Avec Anne-Kathrine Geniets, Swiss Young Psychosomatics

ASMPP: Vous allez donner une conférence lors du congrès. De quel point de vue considérez-vous notre discipline ?

Anne-Kathrine Geniets :Je travaille comme médecin assistant au service ambulatoire pour les victimes de torture et de guerre de l’Hôpital universitaire de Zurich. Les réfugiés que nous accompagnons ont tous été confrontés à des violences extrêmes, dans leur pays d’origine ou durant leur fuite, et présentent fréquemment de lourdes séquelles physiques et psychologiques. La psychosomatique permet d’offrir à ces patients une prise en charge véritablement holistique. À une époque marquée par l’augmentation des maladies chroniques et des troubles psychiques, cette approche intégrative s’avère plus pertinente que jamais. Grâce à la collaboration interdisciplinaire et à la recherche menée à l’Hôpital universitaire de Zurich, nous avons l’opportunité de développer des concepts novateurs et de contribuer activement à l’avenir de notre discipline en tant que membre de Young Swiss Psychosomatics.

 

ASMPP :  La Slow Medicine prône une médecine plus équitable. Quelles sont les principales conclusions de vos recherches sur ce sujet ?

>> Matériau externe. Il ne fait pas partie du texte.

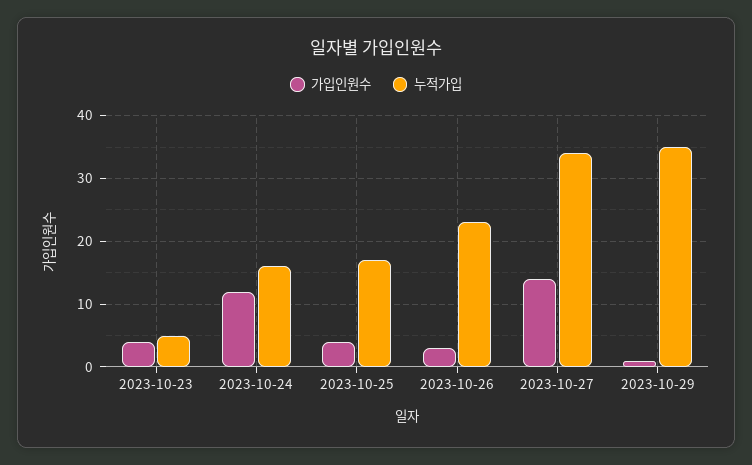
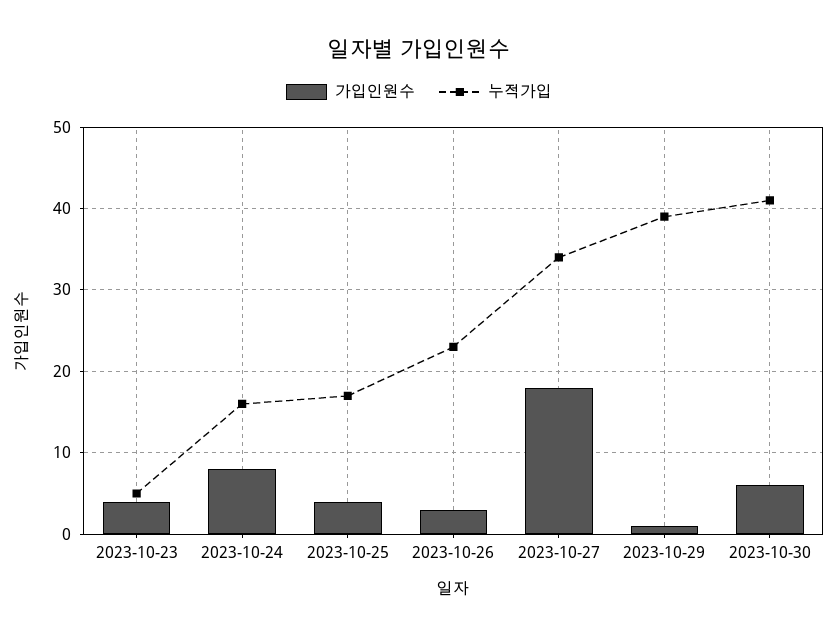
가입인원수, 2023-10-24: 12 -> 8
가입인원수, 2023-10-27: 14 -> 18
누적가입, 2023-10-29: 35 -> 39
가입인원수, 2023-10-30: none -> 6
누적가입, 2023-10-30: none -> 41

Anne-Kathrine Geniets : Mes recherches se concentrent sur la manière dont des soins de santé durables et de haute qualité peuvent être garantis, y compris pour les personnes défavorisées. Malheureusement, il existe encore de nombreux obstacles systémiques qui font que certains groupes de population ne peuvent bénéficier que de manière limitée des services de santé, ou souvent seulement lorsque leur maladie chronique est à un stade avancé. Les personnes issues de ces groupes qui ont recours au système de santé ont souvent des besoins complexes en matière de santé. Cependant, notre système de santé fortement segmenté rend difficile un diagnostic holistique. Les besoins complexes en matière de santé nécessitent une approche intersectorielle. Des solutions durables et efficaces pour améliorer les soins aux groupes de population vulnérables ne peuvent aboutir que si ces groupes sont activement impliqués dans la réforme des mesures.

 

ASMPP: La Slow Medicine est un mouvement réformateur. Quelle réforme souhaiteriez-vous voir mise en place pour la médecine du futur ?

Anne-Kathrine Geniets :

Par rapport à d’autres pays, la Suisse est quelque peu à la traîne en matière de recherche participative, c’est-à-dire l’implication active des groupes de population concernés dans les processus de recherche et les décisions relatives au système de santé. À la clinique ambulatoire pour victimes de torture et de guerre, nous nous efforçons de combler cette lacune. Je souhaiterais qu’il y ait davantage d’offres répondant aux besoins complexes en matière de santé des personnes marginalisées, comme par exemple des cliniques de proximité, et que les approches thérapeutiques tenant compte des traumatismes soient davantage encouragées et rendues obligatoires. Dans le domaine de la recherche, j’espère qu’outre la recherche quantitative, les études qualitatives seront également davantage encouragées dans la recherche médicale suisse, comme c’est déjà le cas dans des pays tels que la Grande-Bretagne ou les États-Unis.